Osteogenic capacity and cytotherapeutic potential of periodontal ligament cells for periodontal regeneration in vitro and in vivo

Background

The periodontal ligament cells (PDLCs) contain heterogeneous cell populations and possess stem-cell-like properties. PDLCs have attracted considerable attention as an option for periodontal regeneration. However, the osteogenic differentiation of PDLCs remains obscure owing to variable osteo-inductive methods and whether PDLCs could be directly used for periodontal regeneration without stem cell enrichment is uncertain.

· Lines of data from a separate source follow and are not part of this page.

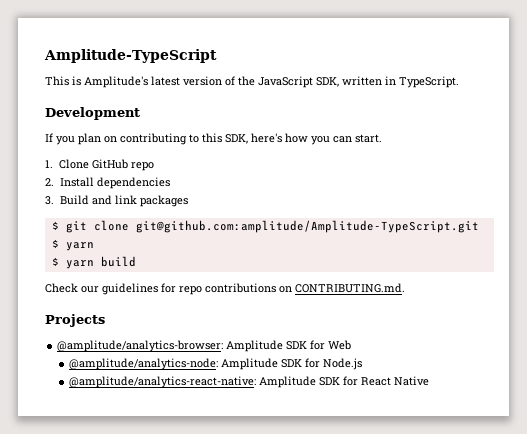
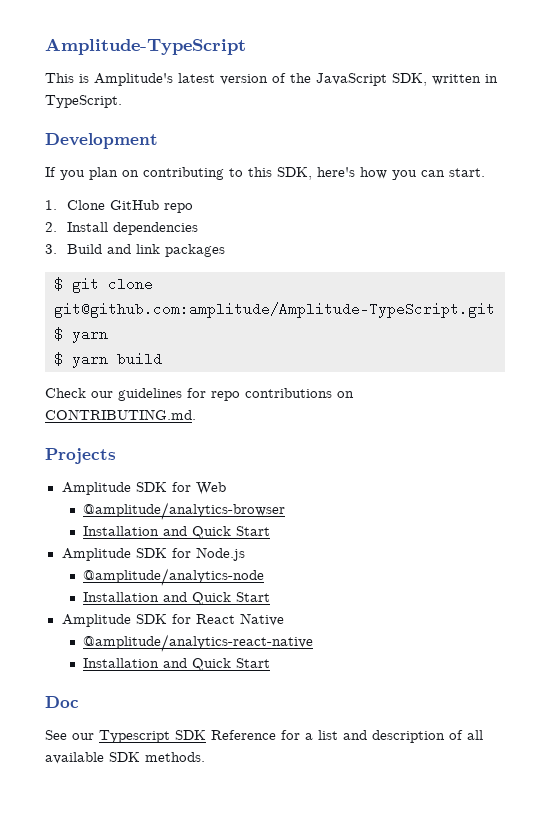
- @amplitude/analytics-browser: Amplitude SDK for Web
+ Amplitude SDK for Web
- @amplitude/analytics-node: Amplitude SDK for Node.js
+ @amplitude/analytics-browser
+ Installation and Quick Start
+ Amplitude SDK for Node.js
- @amplitude/analytics-react-native: Amplitude SDK for React Native
+ @amplitude/analytics-node
+ Installation and Quick Start
+ Amplitude SDK for React Native
+ @amplitude/analytics-react-native
+ Installation and Quick Start
+ Doc
+ See our Typescript SDK Reference for a list and description of all available SDK methods.

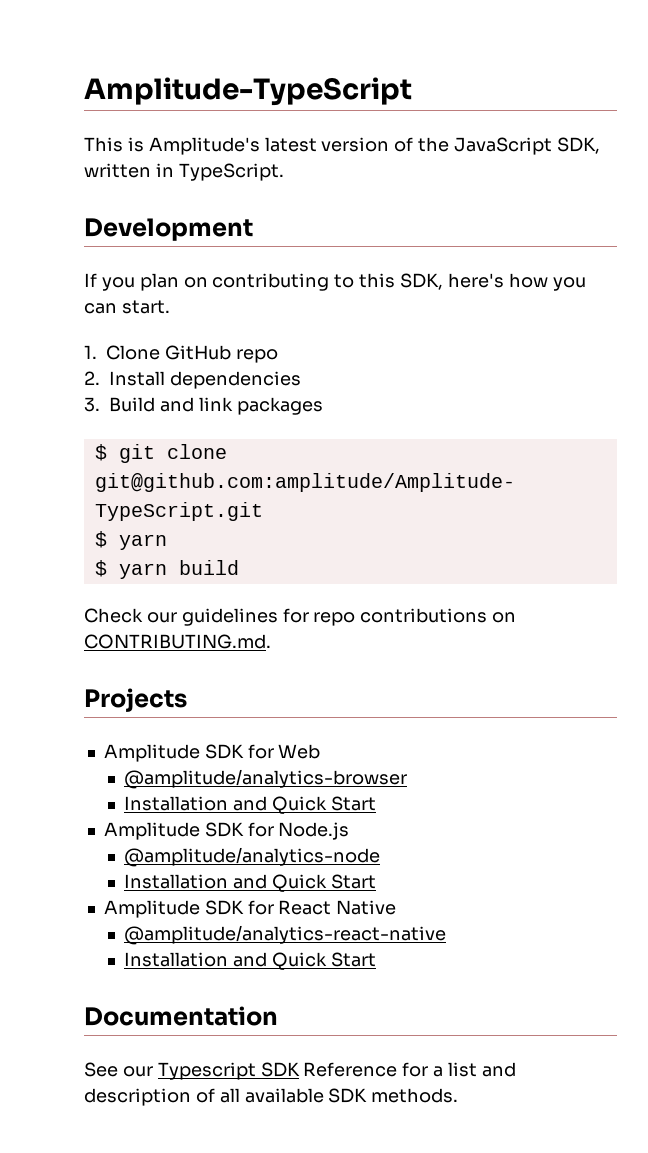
- Doc
+ Documentation

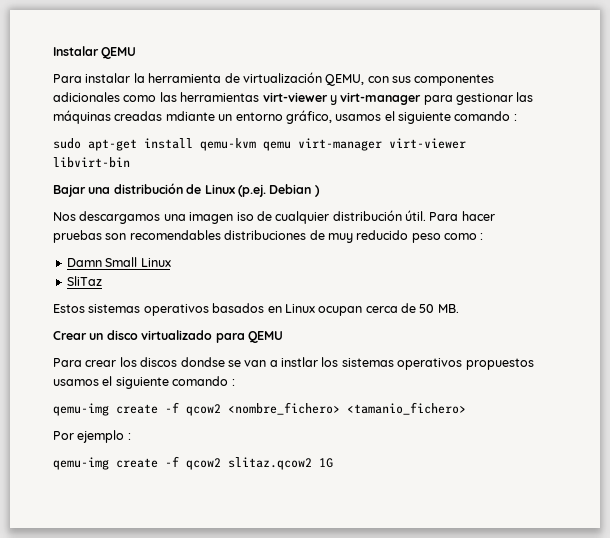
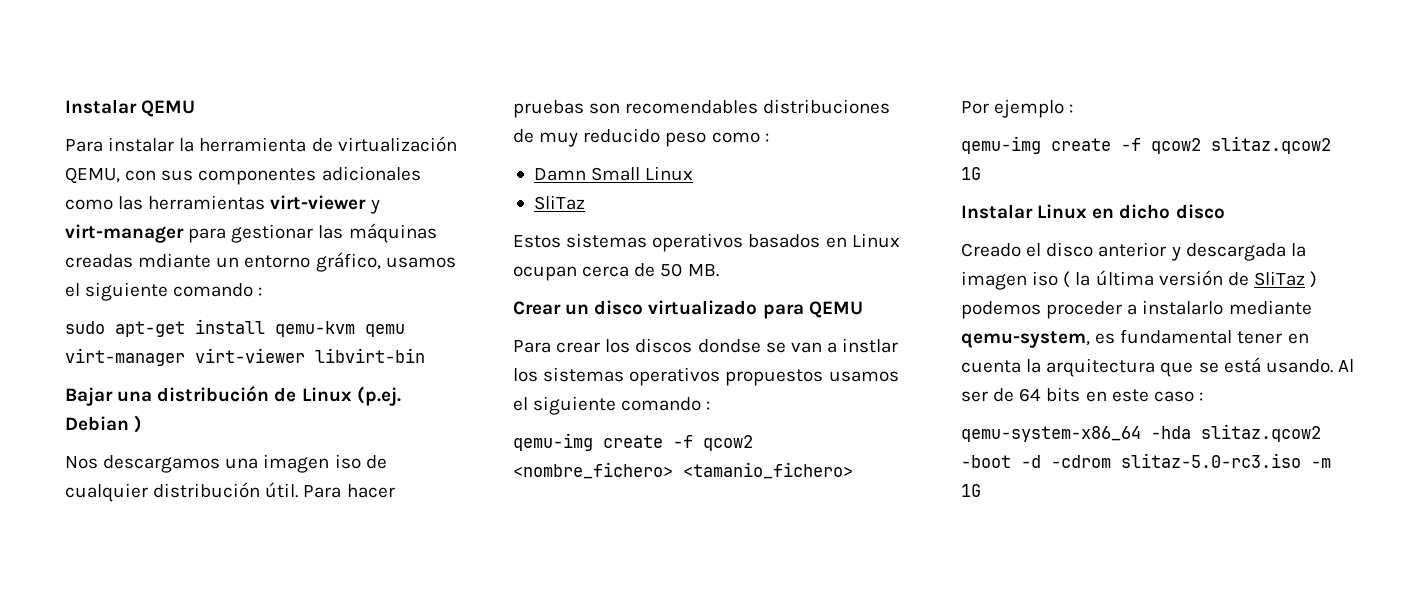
+ Instalar Linux en dicho disco
+ Creado el disco anterior y descargada la imagen iso ( la última versión de SliTaz ) podemos proceder a instalarlo mediante qemu-system, es fundamental tener en cuenta la arquitectura que se está usando. Al ser de 64 bits en este caso :
+ qemu-system-x86_64 -hda slitaz.qcow2 -boot -d -cdrom slitaz-5.0-rc3.iso -m 1G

The aim of the present study was to clarify the osteogenic differentiation capacity of PDLCs and test PDLCs as an alternative to stem cells for periodontal regeneration.

Methods

We tested the performance of human PDLCs in osteo-inductive culture and transplantation in vivo while taking human bone marrow derived mesenchymal stem cells (hMSCs) as positive control. Proliferation of PDLCs and hMSCs in osteo-inductive condition were examined by MTT assay and colony formation assay. The osteogenic differentiations of PDLCs and hMSCs were assessed by Alkaline phosphatase (ALP) activity measurement, von Kossa staining, Alizarin red S staining and quantitative RT-PCR of osteogenic marker gene including RUNX2, ALP, OCN, Col I, BSP, OPN. We transplanted osteo-inductive PDLCs and hMSCs with hydroxyapatite/tricalcium phosphate (HA/TCP) scaffolds to immunodeficient mice to explore their biological behaviors in vivo by histological staining and immunohistochemical evaluation.

Results

After 14 days of osteo-induction, PDLCs exhibited significantly higher proliferation rate but lower colony-forming ability comparing with hMSCs. PDLCs demonstrated lower ALP activity and generated fewer mineralized nodules than hMSCs. PDLCs showed overall up-regulated expression of RUNX2, ALP, OCN, Col I, BSP, OPN after osteo-induction. Col I level of PDLCs in osteo-inductive group was significantly higher while RUNX2, ALP, OCN were lower than that of hMSCs. Massive fiber bundles were produced linking or circling the scaffold while the bone-like structures were limited in the PDLCs-loaded HA/TCP samples. The fiber bundles displayed strong positive Col I, but weak OCN and OPN staining. The in vivo results were consistent with the in vitro data, which confirmed strong collagen forming ability and considerable osteogenic potential of PDLCs.

Conclusion

It is encouraging to find that PDLCs exhibit higher proliferation, stronger collagen fiber formation capacity, but lower osteogenic differentiation ability in comparison with hMSCs. This characteristic is essential for the successful periodontal reconstruction which is based on the synchronization of fiber formation and bone deposition. Moreover, PDLCs have advantages such as good accessibility, abundant source, vigorous proliferation and evident osteogenic differentiation capacity when triggered properly. They can independently form PDL-like structure in vivo without specific stem cell enrichment procedure. The application of PDLCs may offer a novel cytotherapeutic option for future clinical periodontal reconstruction.